Interferon-gamma-inducing oral vaccination with Leishmania amazonensis antigens protects BALB/c and C57BL/6 mice against cutaneous leishmaniasis

• Published in: Vaccine Vol. 21; no. 25-26; pp. 3534 - 3541
• Main Authors: Pinto, Eduardo Fonseca, de Mello Cortezia, Marcelle, Rossi-Bergmann, Bartira
• Format: Journal Article
• Language: English
• Published: Oxford Elsevier Ltd 08.09.2003; Elsevier; Elsevier Limited
• Subjects: Administration, Oral; Animals; Antigens; Antigens, Protozoan - immunology; Biological and medical sciences; Cutaneous leishmaniasis; Cytokines - biosynthesis; Depletion; Drug Hypersensitivity - immunology; Feasibility studies; Fundamental and applied biological sciences.
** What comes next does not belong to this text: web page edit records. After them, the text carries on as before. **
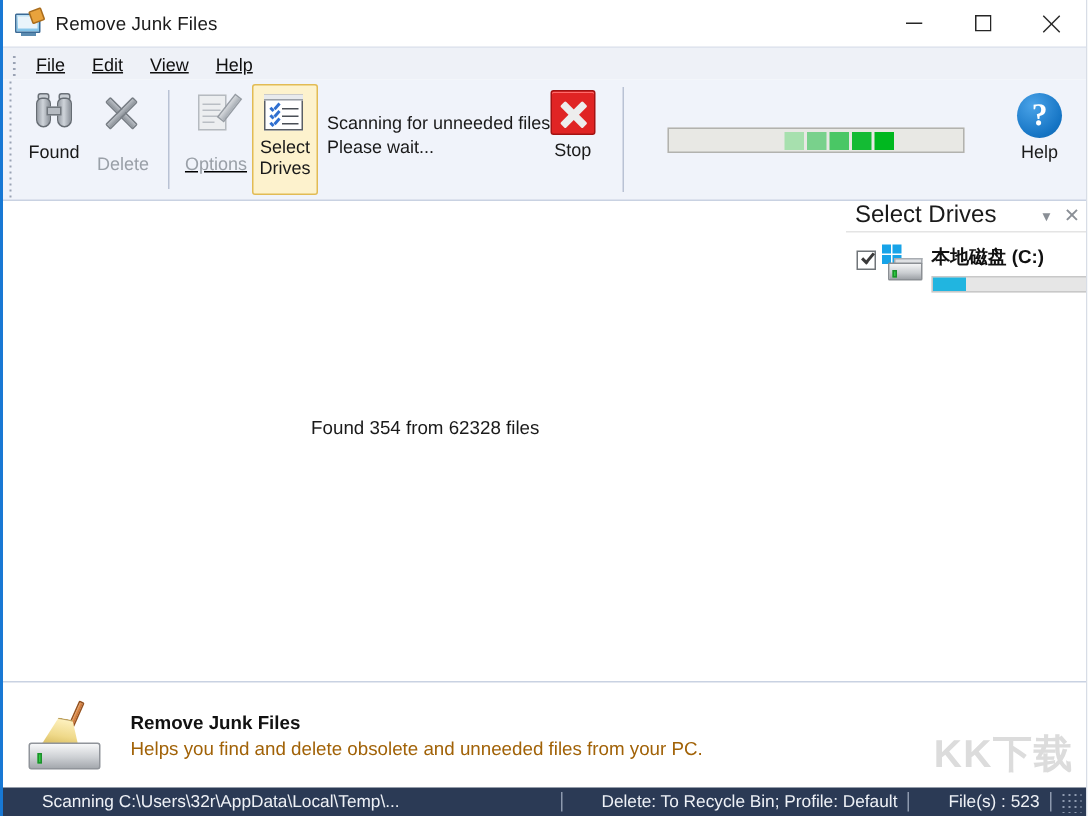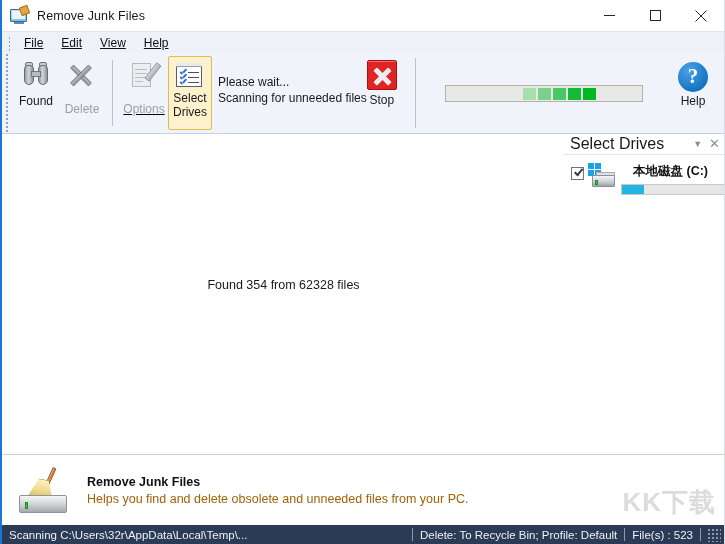--- a/index.html
+++ b/index.html
@@ -455,8 +455,8 @@
     </div>
 
     <div class="scan-msg">
+      <div>Scanning for unneeded files</div>
       <div>Please wait...</div>
-      <div>Scanning for unneeded files</div>
     </div>
 
     <div class="stop-wrap">

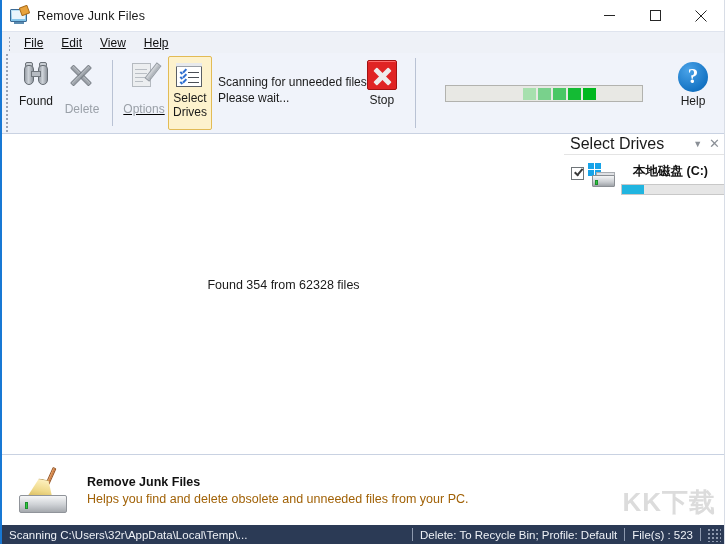--- a/index.html
+++ b/index.html
@@ -255,7 +255,7 @@
   .dh-close { color:#8a8f96; font-size:13px; line-height:12px; }
 
   .drive-row {
-    display:flex; align-items:flex-start; padding:6px 4px 0 7px;text-align:center;
+    display:flex; align-items:flex-start; padding:6px 4px 0 7px;
   }
   .drv-check {
     width:13px; height:13px; border:1px solid #707579; background:#fff;

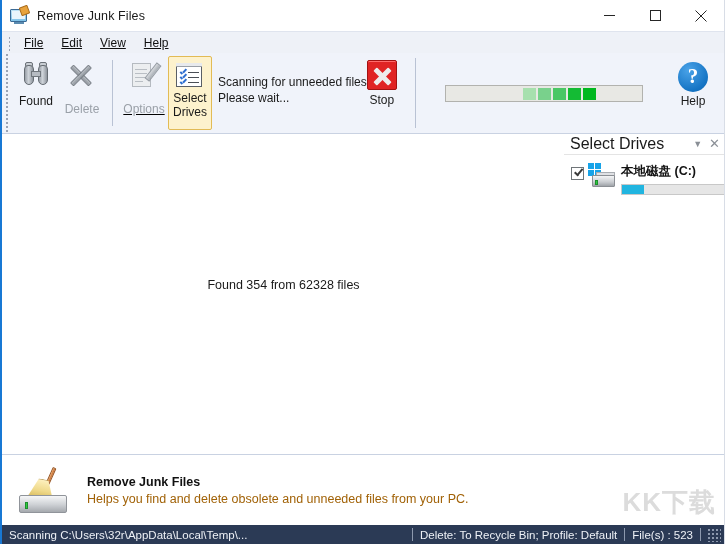--- a/index.html
+++ b/index.html
@@ -346,7 +346,7 @@
     display:flex; align-items:center;
     color:#eef1f6; font-size:11.5px;
   }
-  .sb-cell { padding:0 7px; white-space:nowrap; }
+  .sb-cell { padding:0 7px; white-space:nowrap;margin-left:19px; }
   .sb-cell.grow { flex:1; min-width:0; overflow:hidden; text-overflow:ellipsis; }
   .sb-div { width:1px; height:13px; background:#8d99ae; flex:none; }
   .sb-grip {

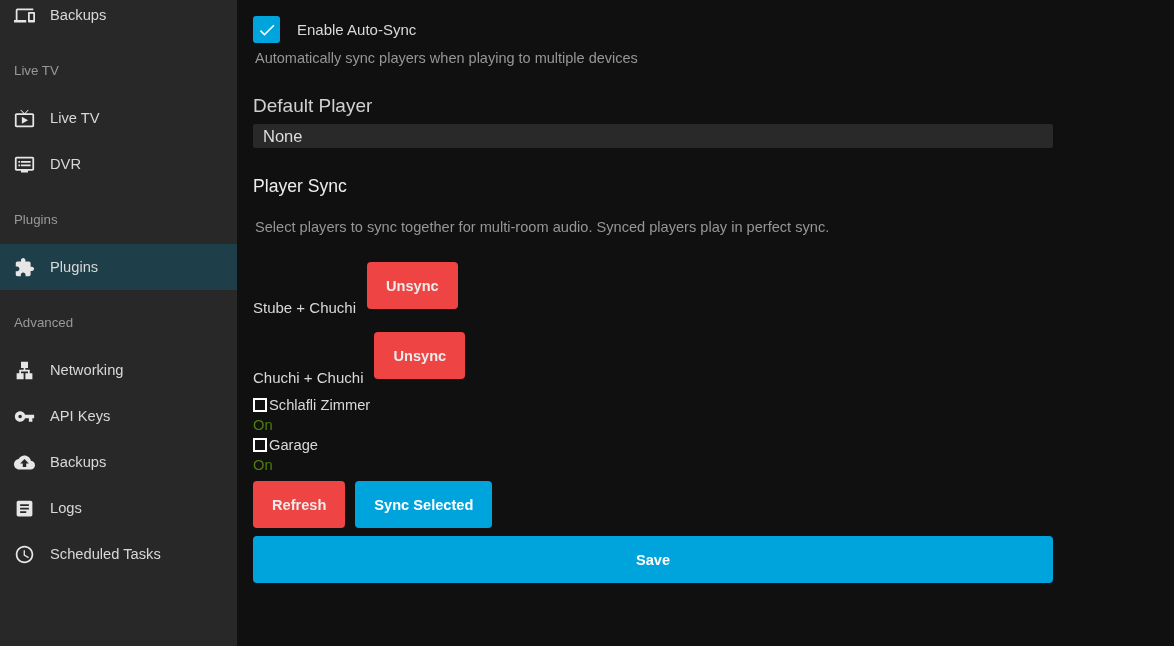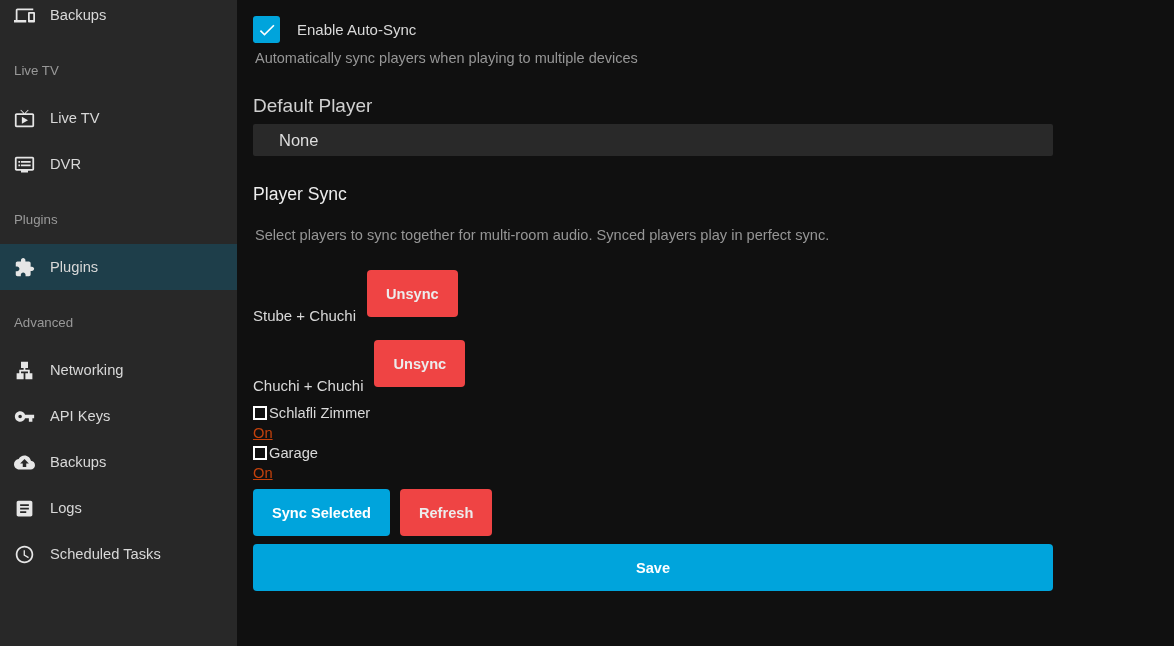--- a/index.html
+++ b/index.html
@@ -31,8 +31,8 @@
 
   .dp-block { margin-top:29px; }
   .dp-label { display:block; color:#d0d0d0; font-size:19px; margin-bottom:7px; }
-  .select { height:32px; background:#292929; border-radius:2px; display:flex; align-items:center;
-            padding:0 26px; color:#ddd; font-size:16.5px; cursor:pointer; }
+  .select { height:24px; background:#292929; border-radius:2px; display:flex; align-items:center;
+            padding:0 10px; color:#ddd; font-size:16.5px; cursor:pointer; }
   .dp-block .field-desc { margin-top:8px; }
 
   h2.section-title { margin-top:28px; color:#ededed; font-size:17.6px; font-weight:400; }

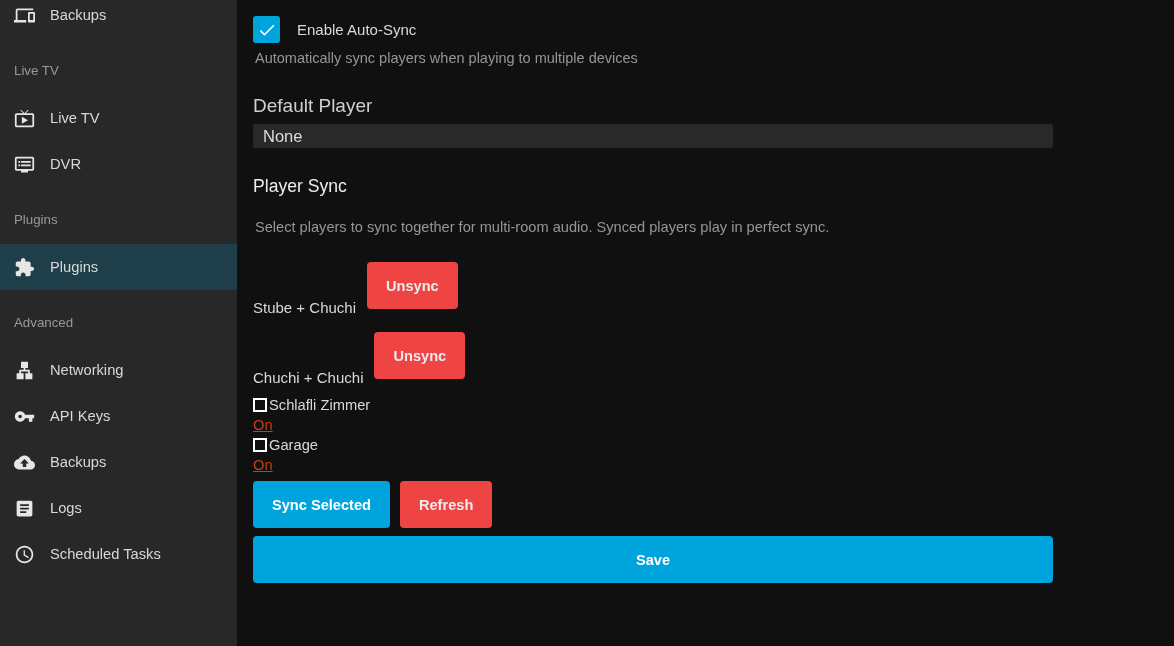--- a/index.html
+++ b/index.html
@@ -51,7 +51,7 @@
   .player-item .p-row { display:flex; align-items:center; height:20px; cursor:pointer; }
   .small-checkbox { width:14px; height:14px; border:2px solid #fff; background:transparent; margin-right:2px; flex-shrink:0; }
   .p-name { color:#d9d9d9; font-size:14.7px; }
-  .p-status { color:#c2410c; font-size:14.7px; height:20px; line-height:20px;text-decoration:underline; }
+  .p-status { color:#4d7c0f; font-size:14.7px; height:20px; line-height:20px; }
 
   .button-row { margin-top:6px; display:flex; gap:10px; }
   .save-btn { display:block; width:100%; margin-top:8px; }

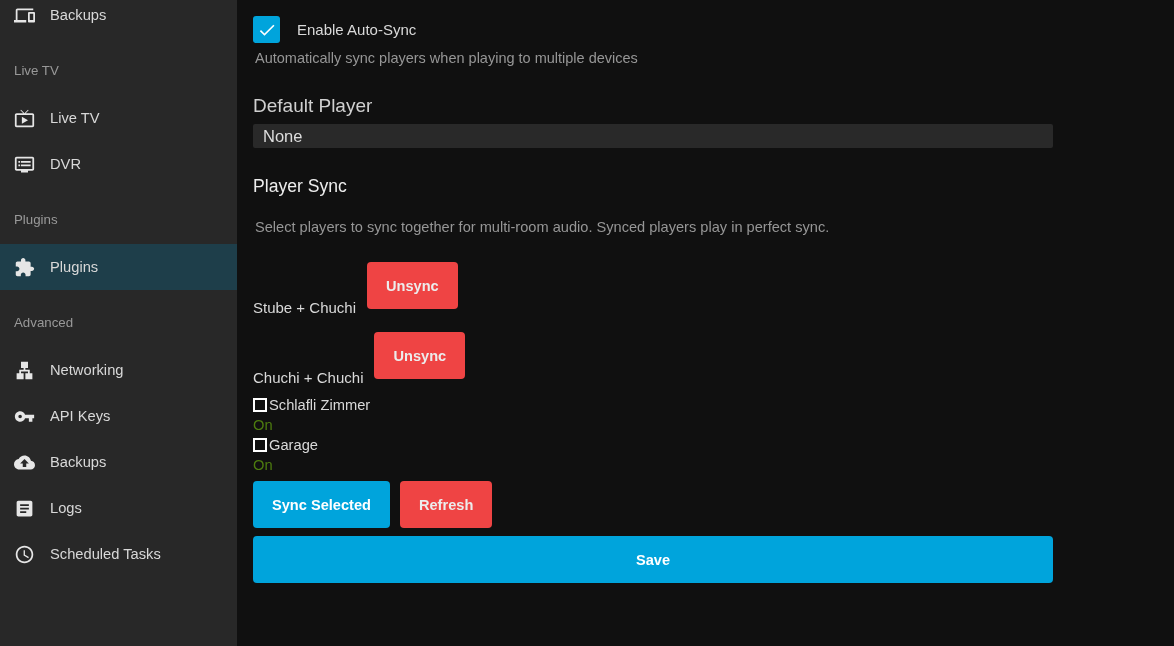--- a/index.html
+++ b/index.html
@@ -233,8 +233,8 @@
         </div>
 
       <div class="button-row">
+        <button class="btn dark">Refresh</button>
         <button class="btn blue">Sync Selected</button>
-        <button class="btn dark">Refresh</button>
       </div>
 
       <button class="btn blue save-btn">Save</button>

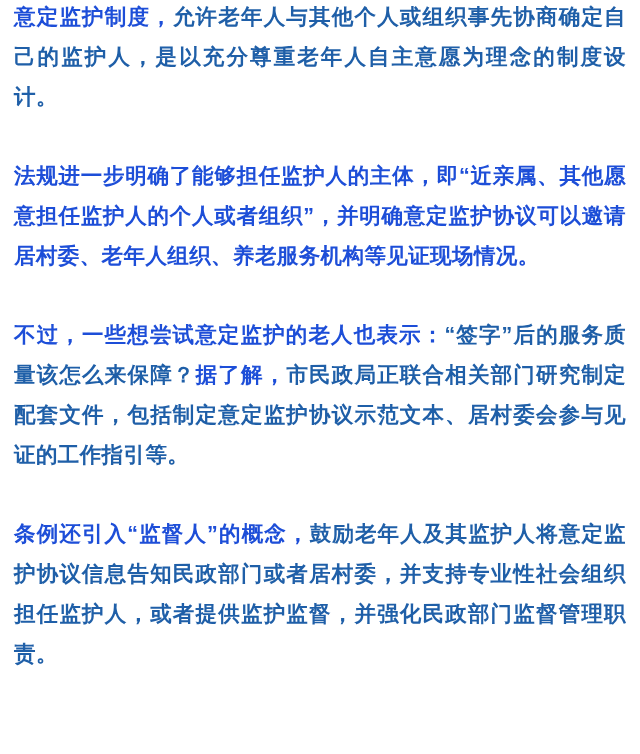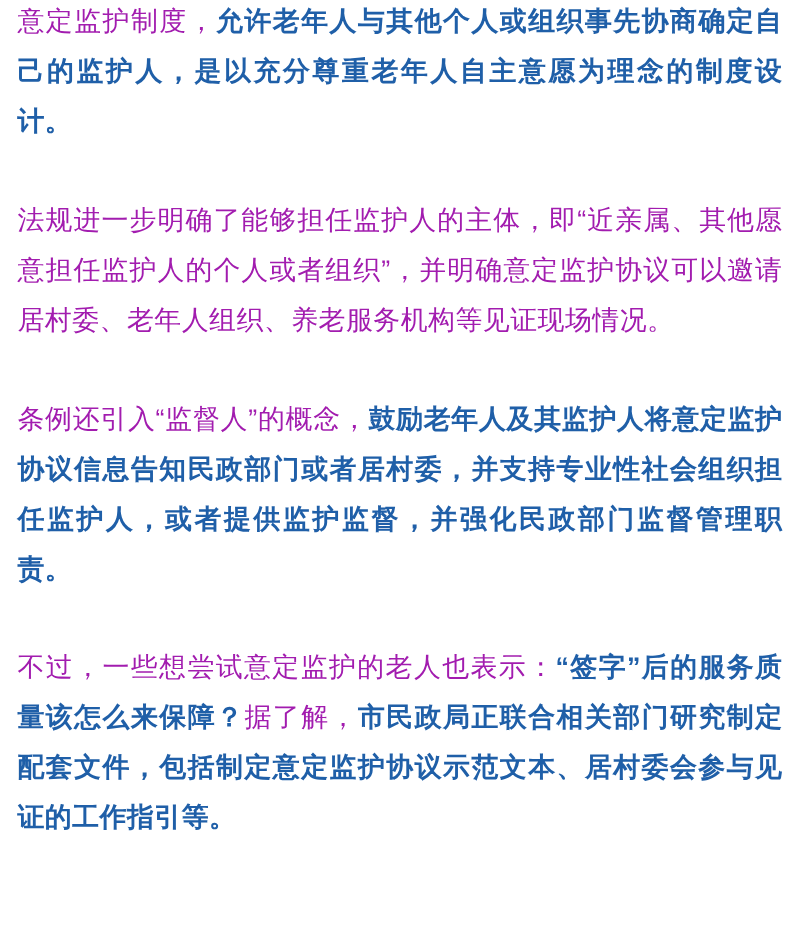--- a/index.html
+++ b/index.html
@@ -34,8 +34,8 @@
     margin-top: -3px;
   }
   .plain {
-    color: #a21caf;
-    font-weight: normal;
+    color: #1d4ed8;
+    font-weight: bold;
   }
   .hl {
     color: #1f5fa8;

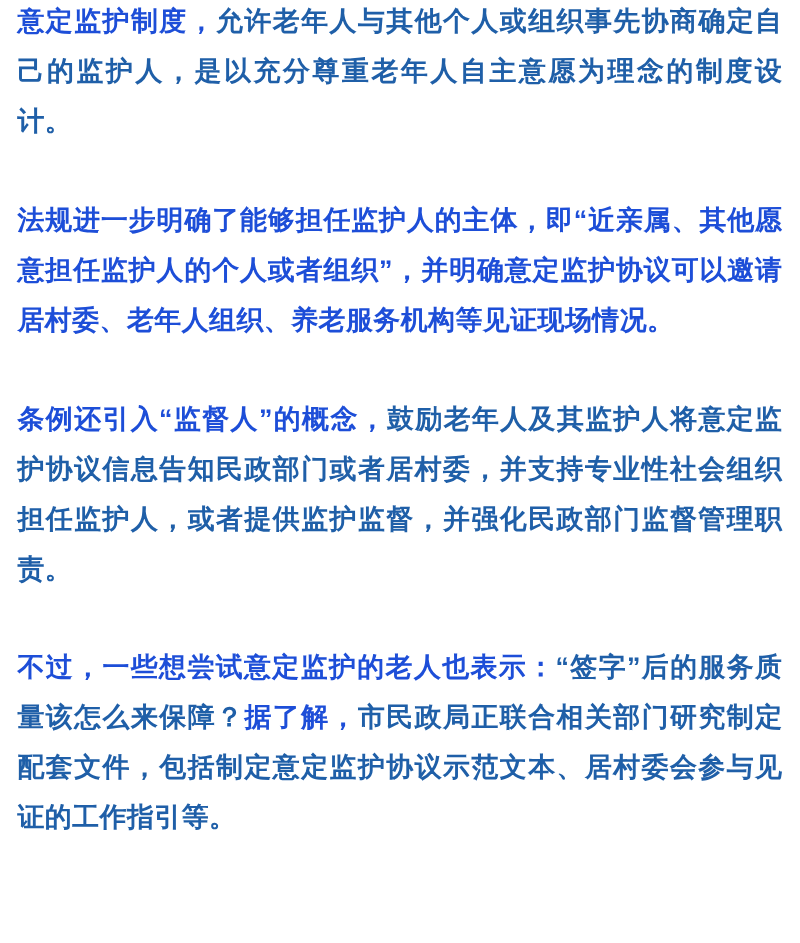--- a/index.html
+++ b/index.html
@@ -54,12 +54,12 @@
     <span class="plain">法规进一步明确了能够担任监护人的主体，即“近亲属、其他愿意担任监护人的个人或者组织”，并明确意定监护协议可以邀请居村委、老年人组织、养老服务机构等见证现场情况。</span>
   </p>
 
+  <p class="para" id="p4">
+    <span class="plain">不过，一些想尝试意定监护的老人也表示：</span><span class="hl">“签字”后的服务质量该怎么来保障？</span><span class="plain">据了解，</span><span class="hl">市民政局正联合相关部门研究制定配套文件，包括制定意定监护协议示范文本、居村委会参与见证的工作指引等。</span>
+  </p>
+
   <p class="para" id="p3">
     <span class="plain">条例还引入“监督人”的概念，</span><span class="hl">鼓励老年人及其监护人将意定监护协议信息告知民政部门或者居村委，并支持专业性社会组织担任监护人，或者提供监护监督，并强化民政部门监督管理职责。</span>
-  </p>
-
-  <p class="para" id="p4">
-    <span class="plain">不过，一些想尝试意定监护的老人也表示：</span><span class="hl">“签字”后的服务质量该怎么来保障？</span><span class="plain">据了解，</span><span class="hl">市民政局正联合相关部门研究制定配套文件，包括制定意定监护协议示范文本、居村委会参与见证的工作指引等。</span>
   </p>
 </div>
Psychology; Hypersensitivity; Immunization; Immunological tolerance; Infections; Injections; Injections, Subcutaneous; Interferon; Interferon Inducers - pharmacology; Interferon-gamma - biosynthesis; Interleukin 10; Interleukin 4; Leishmania; Leishmania amazonensis; Leishmania mexicana - immunology; Leishmaniasis, Cutaneous - immunology; Leishmaniasis, Cutaneous - pathology; Leishmaniasis, Cutaneous - prevention & control; Liver - physiology; Lymph nodes; Lymph Nodes - metabolism; Lymphatic system; Lymphocytes; Lymphocytes T; Mice; Mice, Inbred BALB C; Mice, Inbred C57BL; Mucosa; Nodes; Oral vaccine; Parasites; Parasitic diseases; Penicillin; Promastigotes; Protozoa; Protozoan Vaccines - administration & dosage; Protozoan Vaccines - adverse effects; Protozoan Vaccines - immunology; Receptors, Antigen, T-Cell, gamma-delta - immunology; Skin - pathology; T cell receptors; T-Lymphocytes - immunology; Tolerance; Tropical diseases; Vaccination; Vaccines; Vaccines, antisera, therapeutical immunoglobulins and monoclonal antibodies; Vector-borne diseases; γ-Interferon; Brazil; United States > US; Tolerance; Leishmania; Oral vaccine; Kinetoplastida; Immunoprotection; Protozoa; Vaccination; Cytokine; Rodentia; Oral administration; Antigen; Immunoprophylaxis; Vertebrata; Mammalia; Mouse; Leishmania amazonensis; Gamma interferon
• ISSN: 0264-410X; 1873-2518
• DOI: 10.1016/S0264-410X(03)00427-4

The induction of oral tolerance against disease-inducing antigens has emerged as a feasible strategy to prevent immunopathologies. In this study, we investigated the effect of oral immunization with whole antigens of Leishmania amazonensis promastigotes (LaAg) on murine cutaneous leishmaniasis. We found that two oral doses with 100μg LaAg rendered BALB/c and C57BL/6 mice more resistant against subsequent infection with L. amazonensis. The oral vaccine also partially protected BALB/c mice against Leishmania major infection. Unlike the oral route, hepatic immunization was without effect, indicating a requirement for antigen passage through the gut mucosa. Oral LaAg significantly impaired the capacity of infected BALB/c mice to mount a disease-associated hypersensitivity response, compatible with peripheral tolerization. Both IFN-γ and IL-10, but not IL-4 were greatly elevated in the mesenteric lymph nodes whereas only IFN-γ was increased in the peripheral lymph nodes, compatible with a TH1 cytokine response. Gamma delta TCR+ T cells may be an important component in antigenic sensitization of the gut mucosa since their depletion during oral immunization reverted protection. These results demonstrate for the first time the feasibility of using the oral route of immunization to induce protection against cutaneous leishmaniasis using a crude parasite antigen.